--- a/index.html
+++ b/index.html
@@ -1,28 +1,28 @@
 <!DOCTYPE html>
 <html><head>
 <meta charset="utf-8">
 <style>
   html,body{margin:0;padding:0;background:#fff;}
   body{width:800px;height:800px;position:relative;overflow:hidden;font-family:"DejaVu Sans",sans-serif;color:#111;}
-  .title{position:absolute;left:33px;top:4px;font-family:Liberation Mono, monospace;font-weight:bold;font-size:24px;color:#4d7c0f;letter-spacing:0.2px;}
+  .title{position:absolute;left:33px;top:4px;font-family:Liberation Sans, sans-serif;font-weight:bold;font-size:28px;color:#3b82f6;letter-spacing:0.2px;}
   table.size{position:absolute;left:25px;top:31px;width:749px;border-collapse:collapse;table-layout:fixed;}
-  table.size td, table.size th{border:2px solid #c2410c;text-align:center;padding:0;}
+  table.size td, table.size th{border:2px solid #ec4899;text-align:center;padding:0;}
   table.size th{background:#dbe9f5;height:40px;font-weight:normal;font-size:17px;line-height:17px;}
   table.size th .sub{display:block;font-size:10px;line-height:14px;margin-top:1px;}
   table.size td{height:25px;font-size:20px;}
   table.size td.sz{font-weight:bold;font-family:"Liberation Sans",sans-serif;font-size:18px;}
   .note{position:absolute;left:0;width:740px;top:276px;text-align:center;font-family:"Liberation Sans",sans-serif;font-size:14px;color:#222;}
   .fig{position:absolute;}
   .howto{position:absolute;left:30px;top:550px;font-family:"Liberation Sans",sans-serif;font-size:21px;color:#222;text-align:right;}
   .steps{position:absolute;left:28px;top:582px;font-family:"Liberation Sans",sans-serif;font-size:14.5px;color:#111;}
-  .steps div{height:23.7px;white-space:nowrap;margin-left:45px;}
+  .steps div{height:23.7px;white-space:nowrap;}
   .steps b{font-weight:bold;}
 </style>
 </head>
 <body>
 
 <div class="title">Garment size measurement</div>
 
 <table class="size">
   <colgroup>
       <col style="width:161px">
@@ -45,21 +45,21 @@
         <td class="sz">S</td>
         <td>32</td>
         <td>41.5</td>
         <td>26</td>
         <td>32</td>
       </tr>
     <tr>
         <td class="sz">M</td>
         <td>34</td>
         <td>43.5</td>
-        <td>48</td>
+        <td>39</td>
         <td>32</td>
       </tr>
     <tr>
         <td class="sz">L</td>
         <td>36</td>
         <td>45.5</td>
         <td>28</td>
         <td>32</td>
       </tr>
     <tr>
==
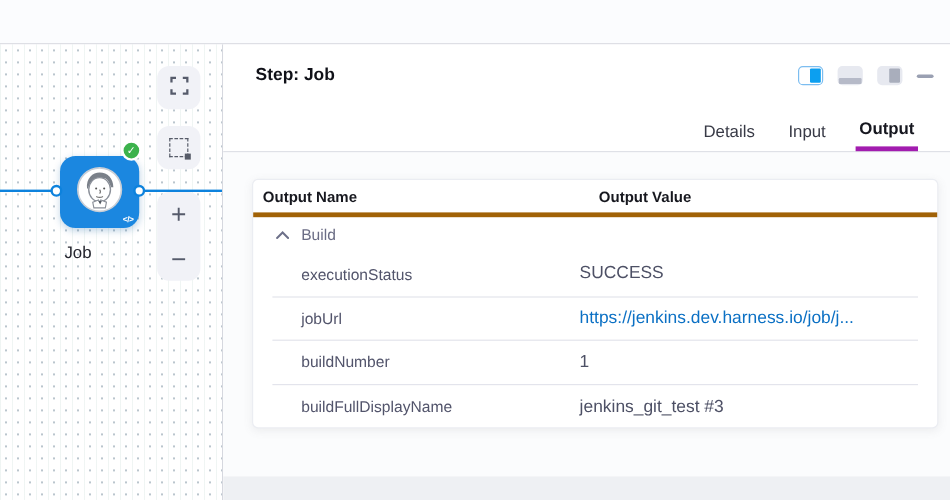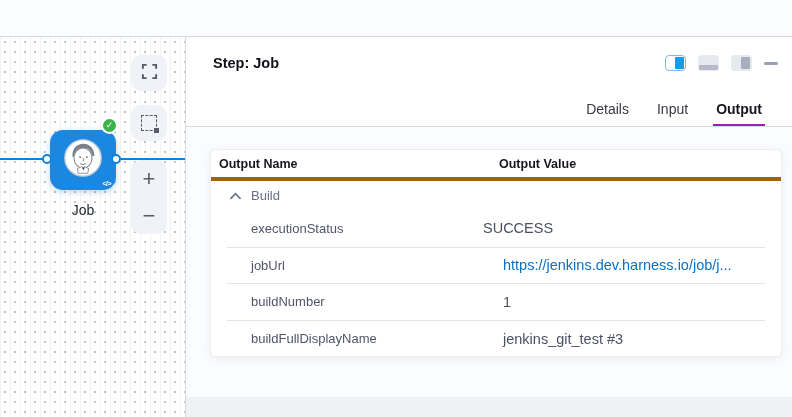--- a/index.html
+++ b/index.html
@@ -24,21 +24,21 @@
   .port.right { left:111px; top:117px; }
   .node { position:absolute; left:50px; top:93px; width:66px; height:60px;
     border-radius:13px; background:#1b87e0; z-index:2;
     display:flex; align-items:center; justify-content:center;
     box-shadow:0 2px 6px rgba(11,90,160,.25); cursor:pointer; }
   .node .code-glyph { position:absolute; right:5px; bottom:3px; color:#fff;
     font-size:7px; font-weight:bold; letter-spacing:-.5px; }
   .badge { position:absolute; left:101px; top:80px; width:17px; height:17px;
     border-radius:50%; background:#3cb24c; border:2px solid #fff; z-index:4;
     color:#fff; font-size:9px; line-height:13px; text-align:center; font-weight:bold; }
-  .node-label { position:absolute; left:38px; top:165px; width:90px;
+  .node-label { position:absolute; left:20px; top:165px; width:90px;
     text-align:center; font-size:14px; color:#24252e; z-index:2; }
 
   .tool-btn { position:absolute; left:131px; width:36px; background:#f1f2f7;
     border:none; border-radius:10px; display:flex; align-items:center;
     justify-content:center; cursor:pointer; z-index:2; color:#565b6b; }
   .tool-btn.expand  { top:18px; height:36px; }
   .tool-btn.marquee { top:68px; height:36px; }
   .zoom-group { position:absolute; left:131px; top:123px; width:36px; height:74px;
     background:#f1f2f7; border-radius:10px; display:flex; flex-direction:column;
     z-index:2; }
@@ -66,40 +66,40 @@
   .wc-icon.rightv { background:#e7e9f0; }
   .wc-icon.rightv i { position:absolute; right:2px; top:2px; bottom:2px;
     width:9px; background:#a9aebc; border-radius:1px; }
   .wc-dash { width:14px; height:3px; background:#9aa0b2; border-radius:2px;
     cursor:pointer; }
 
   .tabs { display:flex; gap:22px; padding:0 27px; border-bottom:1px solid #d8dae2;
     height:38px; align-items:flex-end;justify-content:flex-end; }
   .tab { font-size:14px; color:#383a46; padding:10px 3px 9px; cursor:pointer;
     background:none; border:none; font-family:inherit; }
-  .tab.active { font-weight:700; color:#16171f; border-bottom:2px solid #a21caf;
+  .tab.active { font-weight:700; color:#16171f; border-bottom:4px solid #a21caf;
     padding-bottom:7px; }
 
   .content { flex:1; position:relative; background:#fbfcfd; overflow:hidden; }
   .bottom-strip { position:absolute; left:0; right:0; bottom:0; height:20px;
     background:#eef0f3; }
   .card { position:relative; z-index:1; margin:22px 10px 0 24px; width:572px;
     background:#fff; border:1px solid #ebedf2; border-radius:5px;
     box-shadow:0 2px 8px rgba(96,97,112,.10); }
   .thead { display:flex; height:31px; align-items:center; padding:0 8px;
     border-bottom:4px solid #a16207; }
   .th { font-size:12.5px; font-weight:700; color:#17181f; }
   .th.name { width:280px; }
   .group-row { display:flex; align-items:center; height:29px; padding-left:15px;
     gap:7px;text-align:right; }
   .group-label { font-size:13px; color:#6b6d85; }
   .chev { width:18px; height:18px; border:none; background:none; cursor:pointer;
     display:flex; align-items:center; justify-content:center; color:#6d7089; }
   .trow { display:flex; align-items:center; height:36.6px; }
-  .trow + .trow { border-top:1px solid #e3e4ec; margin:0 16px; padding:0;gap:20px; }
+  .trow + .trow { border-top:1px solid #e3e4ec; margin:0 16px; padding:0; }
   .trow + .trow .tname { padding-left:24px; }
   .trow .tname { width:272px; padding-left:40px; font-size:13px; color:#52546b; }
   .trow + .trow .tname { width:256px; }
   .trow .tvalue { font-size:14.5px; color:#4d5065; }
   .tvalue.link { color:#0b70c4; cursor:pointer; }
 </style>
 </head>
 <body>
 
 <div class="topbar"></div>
--
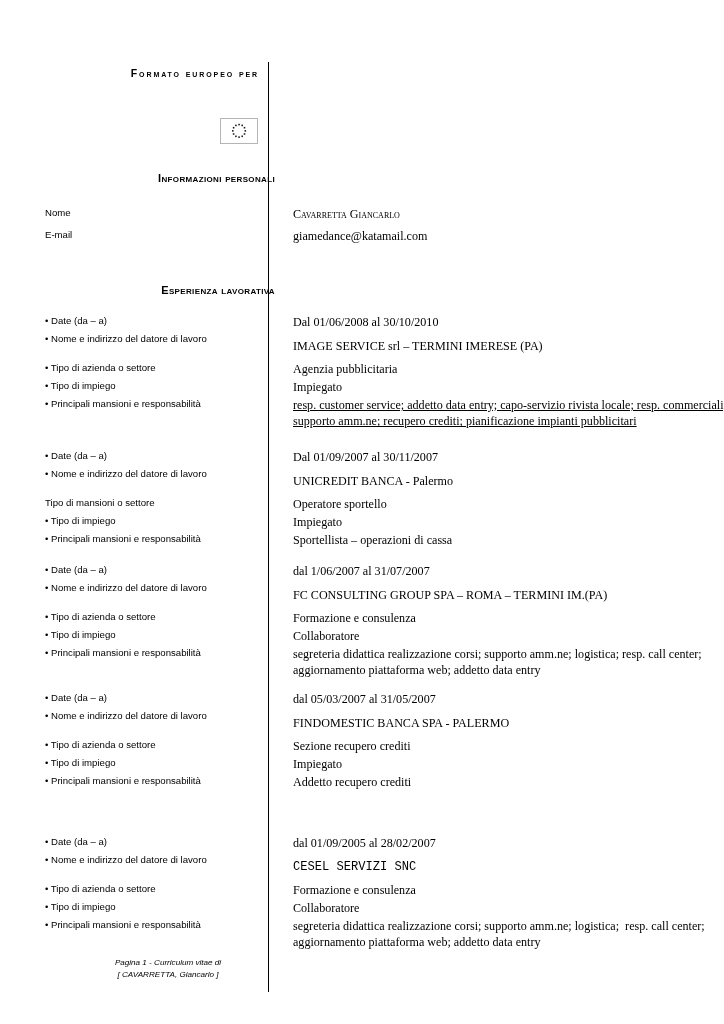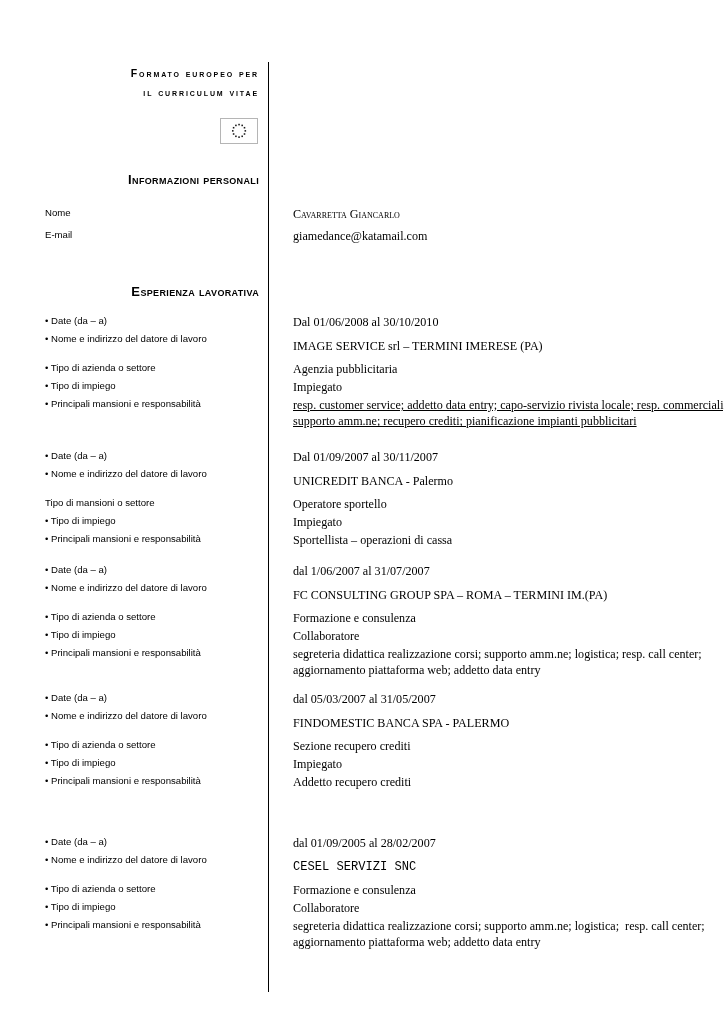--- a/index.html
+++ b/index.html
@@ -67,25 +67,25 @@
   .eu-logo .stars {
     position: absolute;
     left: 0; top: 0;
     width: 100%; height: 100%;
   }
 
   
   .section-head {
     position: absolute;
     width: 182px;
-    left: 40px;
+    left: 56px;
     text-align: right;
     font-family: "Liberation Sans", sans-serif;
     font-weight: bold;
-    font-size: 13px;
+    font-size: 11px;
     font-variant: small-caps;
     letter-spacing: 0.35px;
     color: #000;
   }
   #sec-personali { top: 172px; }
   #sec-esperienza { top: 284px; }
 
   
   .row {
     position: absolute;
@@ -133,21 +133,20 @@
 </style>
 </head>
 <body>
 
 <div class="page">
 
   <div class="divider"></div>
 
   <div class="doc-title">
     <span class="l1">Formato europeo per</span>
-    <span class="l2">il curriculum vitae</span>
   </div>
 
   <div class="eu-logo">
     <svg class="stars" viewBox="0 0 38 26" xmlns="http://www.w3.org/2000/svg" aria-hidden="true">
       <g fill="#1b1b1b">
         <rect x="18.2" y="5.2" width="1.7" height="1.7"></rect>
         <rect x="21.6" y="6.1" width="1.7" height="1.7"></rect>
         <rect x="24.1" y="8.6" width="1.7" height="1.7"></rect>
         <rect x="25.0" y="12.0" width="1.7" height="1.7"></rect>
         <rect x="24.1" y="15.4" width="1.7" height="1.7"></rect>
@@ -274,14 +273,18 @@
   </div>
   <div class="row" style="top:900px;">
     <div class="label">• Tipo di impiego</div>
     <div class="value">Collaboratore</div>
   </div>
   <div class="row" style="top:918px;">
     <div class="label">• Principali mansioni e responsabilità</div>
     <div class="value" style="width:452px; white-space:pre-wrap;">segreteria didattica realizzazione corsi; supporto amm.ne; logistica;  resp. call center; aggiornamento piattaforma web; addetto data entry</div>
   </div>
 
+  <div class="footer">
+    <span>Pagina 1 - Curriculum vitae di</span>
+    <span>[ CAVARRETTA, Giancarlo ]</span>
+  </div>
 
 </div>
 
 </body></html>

§ **TASK DIRECTIONS**: Give back exactly the lines above, from the line containing "background:#f1f2f7; border-radius:10px; display:flex;" through the line containing "border-bottom:2px solid #a21caf;", with both end lines and nothing more.

§ **ANSWER TO THIS PROBLEM**:
     background:#f1f2f7; border-radius:10px; display:flex; flex-direction:column;
     z-index:2; }
@@ -66,40 +66,40 @@
   .wc-icon.rightv { background:#e7e9f0; }
   .wc-icon.rightv i { position:absolute; right:2px; top:2px; bottom:2px;
     width:9px; background:#a9aebc; border-radius:1px; }
   .wc-dash { width:14px; height:3px; background:#9aa0b2; border-radius:2px;
     cursor:pointer; }
 
   .tabs { display:flex; gap:22px; padding:0 27px; border-bottom:1px solid #d8dae2;
     height:38px; align-items:flex-end;justify-content:flex-end; }
   .tab { font-size:14px; color:#383a46; padding:10px 3px 9px; cursor:pointer;
     background:none; border:none; font-family:inherit; }
-  .tab.active { font-weight:700; color:#16171f; border-bottom:2px solid #a21caf;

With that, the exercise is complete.